1. 2

    Aggressive use of hypermedia pays too much in terms of traversal cost. Aggressive use of GraphQL would require the implementation of a graph database engine at the endpoint of every GraphQL-enabled service, bringing in even less tractable issues of traversal and query optimization in a situation where that’s really not what you need.

    1. 3

      you don’t need a graph database, PostgreSQL can do just fine

      1. 1

        Or you can have an intermediate tier that sources data from existing APIs (like Falcor). The data source is by-the-by as long as you have something that can parse and run GQL queries.

        I’m not sure what the advantages are of creating a GQL api over creating a SQL api - which my gut feeling says would be a bad idea, but the two ideas seem functionally equivalent.

        1. 1

          I don’t mean that you need to be running a literal graph database; instead, i mean that the queries that you can perform via GraphQL need the same optimizations and calculations that a graph database requires. I.e. if there are multiple paths to a target, you have to choose the optimal one, or else pay a sometimes-large performance penalty.

      1. 3

        Hi! I’m finding this super interesting. Like 80% of the work to get a working prototype of an app is the installation of a DB and coding the ORM plus REST in order to access it from the outside and packaging it. Getting it on a container is even more convenient.

        I’ve read the PostgREST docs for the motivation but since you’re the author of the docker wrapper I’d appreciate if you can expand on it a bit more. Did you develop this to scratch your own itch? Which use cases do you have in mind?

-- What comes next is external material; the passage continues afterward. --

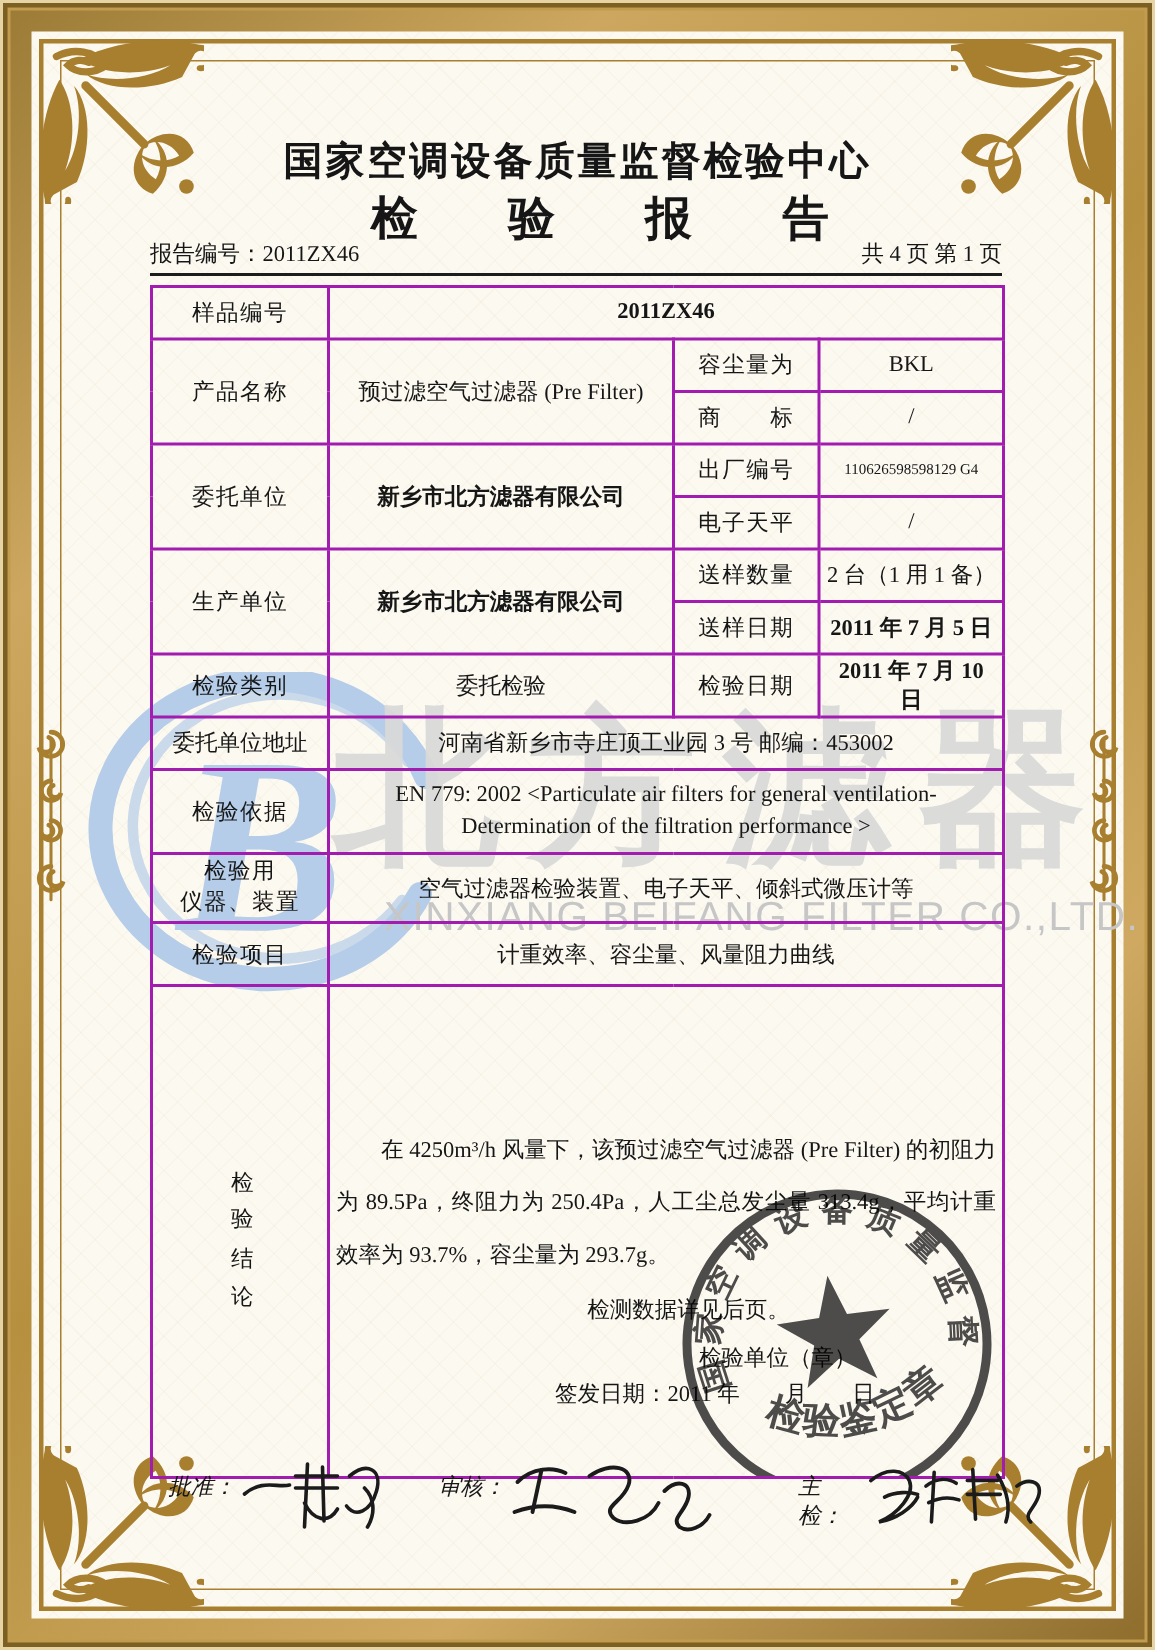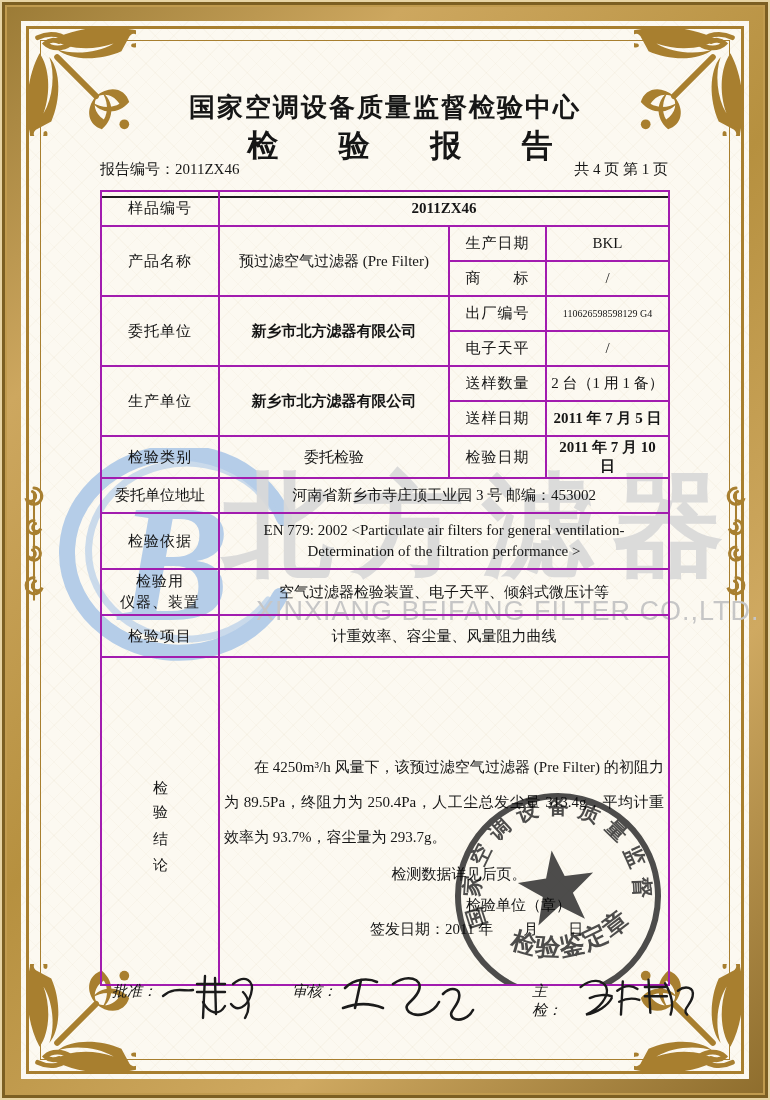"报告编号：2011ZX46" .report-row { padding-bottom: 17px -> 3px }
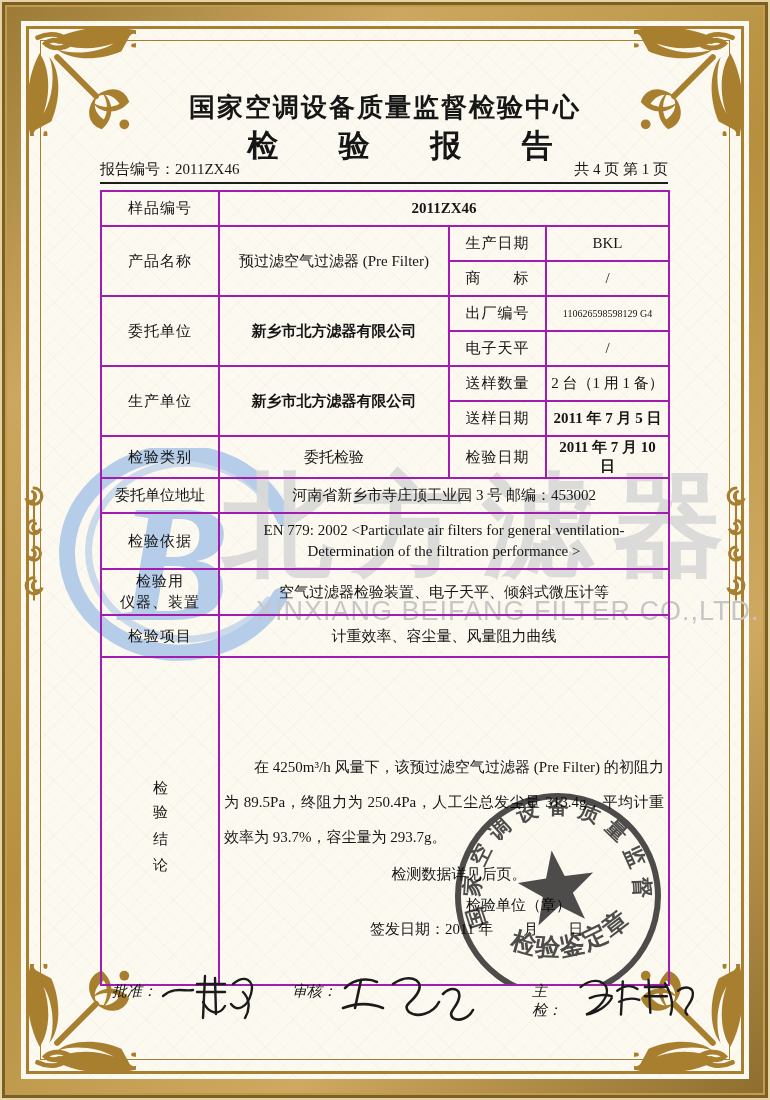"生产日期" td.lbl { text: 生产日期 -> 容尘量为 }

        A quick question, I’m not an expert on Postgres. Does the starter kit provide any kind of redundancy or are all containers, well, self-contained? (REST + DB for each instance, data is not shared)

        1. 4

          @carlesfe Thanks for the questions. First of, a small correction. Although I’ve wrote a lot of the core code in PostgREST and have been involved in the project for almost 2 years, I am not the author, Joe Nelson is.

          Before i got involved in the project (2015) I had a similar prototype in Lua which i started developing as you said to “scratch an itch”. I was looking around for something similar, came across PostgREST, liked that it is in Haskell and decided to contribute to it rather then develop a separate thing. Another contributing factor was the emerging of GraphQL (there were only roomers back then) and i though i could get PostgREST to a point where it could be base for a GraphQL backend server ( which i did :) https://subzero.cloud/ )

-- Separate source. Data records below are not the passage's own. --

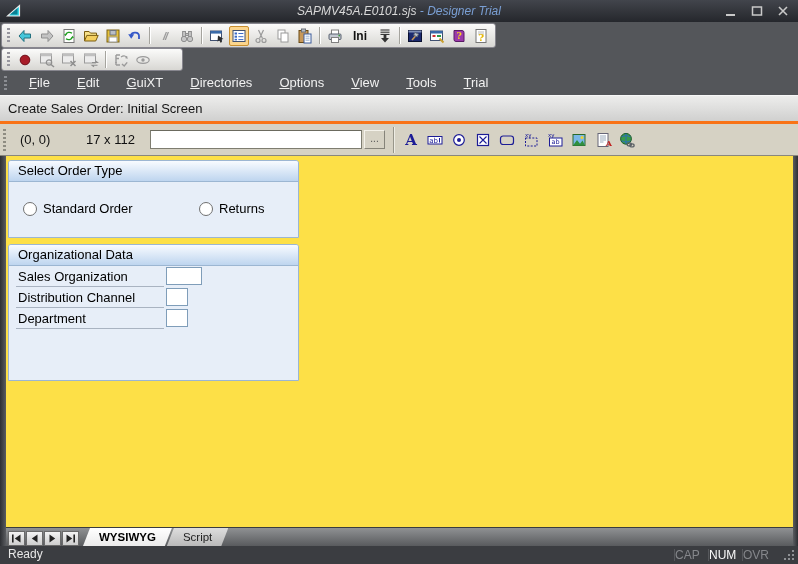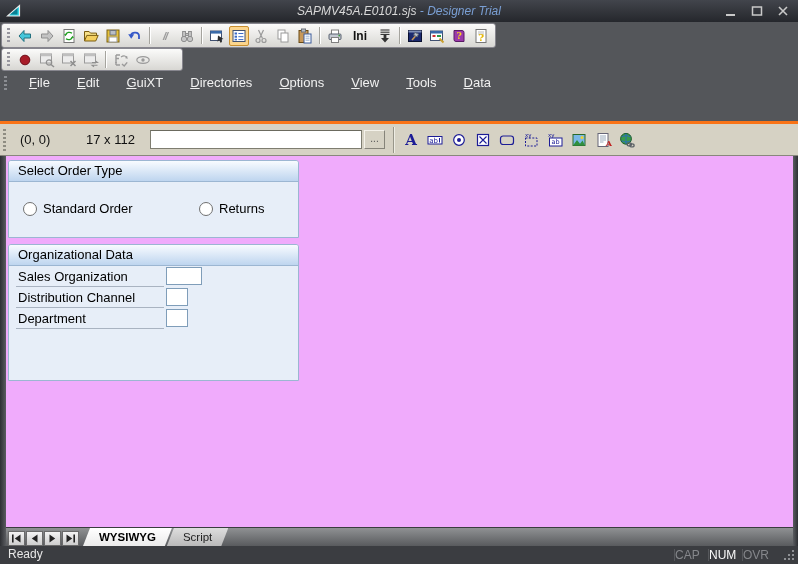"Data" span.menu-item { text: Data -> Trial }
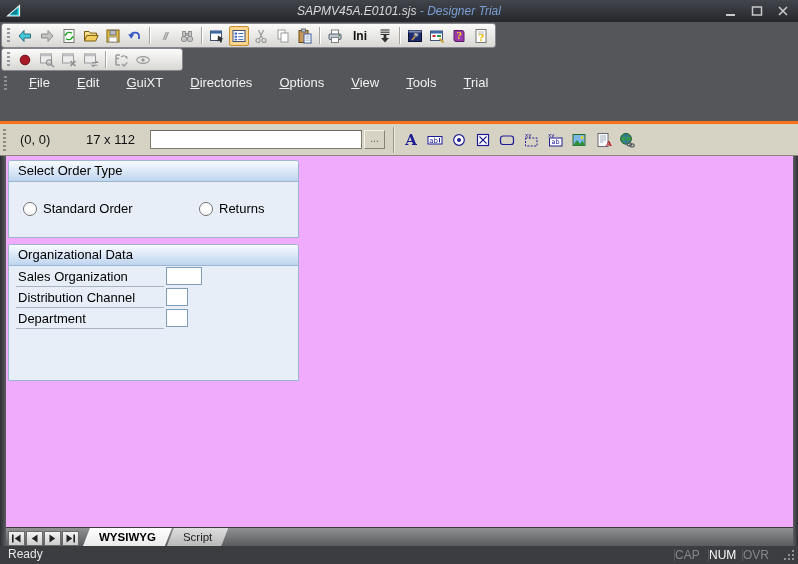"Create Sales Order: Initial Screen" div.screenbar { html: none -> <div> <span>Create Sales Order: Initial Screen</span> </div> }
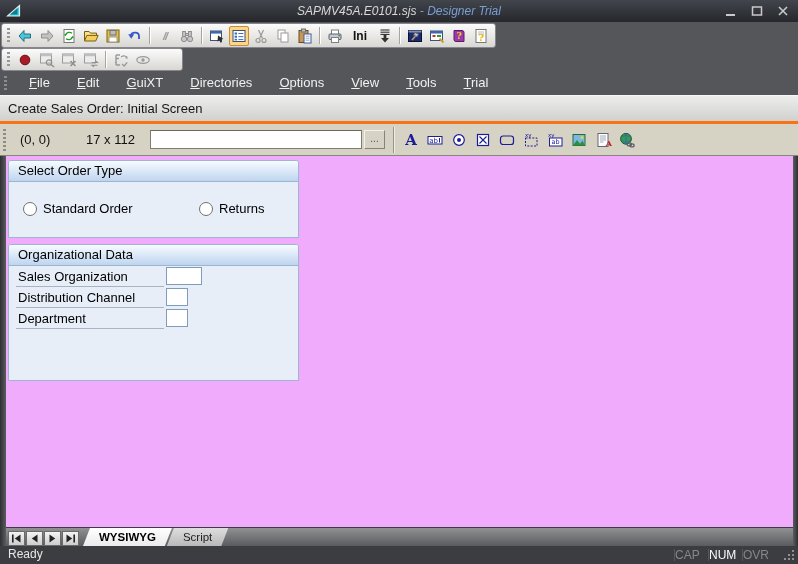"Select Order Type" .canvas { background: #f0abfc -> #fde047 }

          The usecases are every API that is primarily talking to a database (reading writing data) which i think are the majority (other actions like talking to 3rd party systems, sending emails, notifications … are still possible).

          This starter kit is a first of all a “dev env” setup to make it easier to iterate on your PostgREST based project which is a major obstacle for new users. When going to production, your db will be in something like RDS while the other components (openresty/postgrest) will run as containers (or not). Openresty and postgrest are stateless so you can run as many instances as you like for redundancy.

        1. 3

          I don’t think this is a bad pattern overall, but it strikes me as an admission of API design failure. With an API built on something like GraphQL, Falcor, etc, you can get round trips down dramatically in a generic fashion for most operations. You can still have FE-specific BEs (or BFFs if you like), but they can probably be pretty thin templating systems or a bundle of custom “mutations” that accompany the generic query endpoint. If your queries become too large/complex, the query part of the BFF system becomes mostly just stored procedures / query cache, or a generic pre-render service, rather than a complete service of its own.

          1. 3

            Exposing an API as powerful as GraphQL to strangers on the internet seems scary to me.

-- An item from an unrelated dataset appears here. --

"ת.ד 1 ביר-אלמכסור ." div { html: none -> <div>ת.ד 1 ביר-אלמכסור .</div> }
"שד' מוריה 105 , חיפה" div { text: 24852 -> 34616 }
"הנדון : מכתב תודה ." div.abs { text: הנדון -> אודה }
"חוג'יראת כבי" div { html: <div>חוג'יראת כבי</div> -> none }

            • What happens when a miscreant crafts a query that joins the biggest set in the DB against itself multiple times? e.g. user { friends { friends { friends { friends { friends { name } } } } } }.
            • What do I do when I find my iPhone app is accidentally emitting a really inefficient query but it will take days at minimum for the App Store to approve the update and every existing user to install it?
            • What’s the likelihood that any given full-blown GraphQL implementation has serious bugs in it just because the attack surface is so large?

            With BFF:

            • There’s no way to submit queries to the BE other than what the BFF decides to generate.
            • Inefficient queries made by the BFF can be fixed and rolled out immediately because they don’t run on anyone else’s devices. Inefficient requests made by the FE are still a problem but hopefully less likely since now you’ve got a pretty clear design guideline that each screen or user interaction should send a small fixed number of requests to the BFF.
            • The attack surface of the BFF can be as small as implementing the specific set of things that you want to do.
            1. 1

              What happens when a miscreant crafts a query that joins the biggest set in the DB against itself multiple times?

              This means you designed a bad API if you allowed joins in you biggest dataset, you can do the exact same mistake in REST too, it’s not a GraphQL problem. It’s not like GraphQL forces you to expose all possible relations between all entities that have them, you could create a schema where it’s only possible to to do user { friends {name}} and no deeper.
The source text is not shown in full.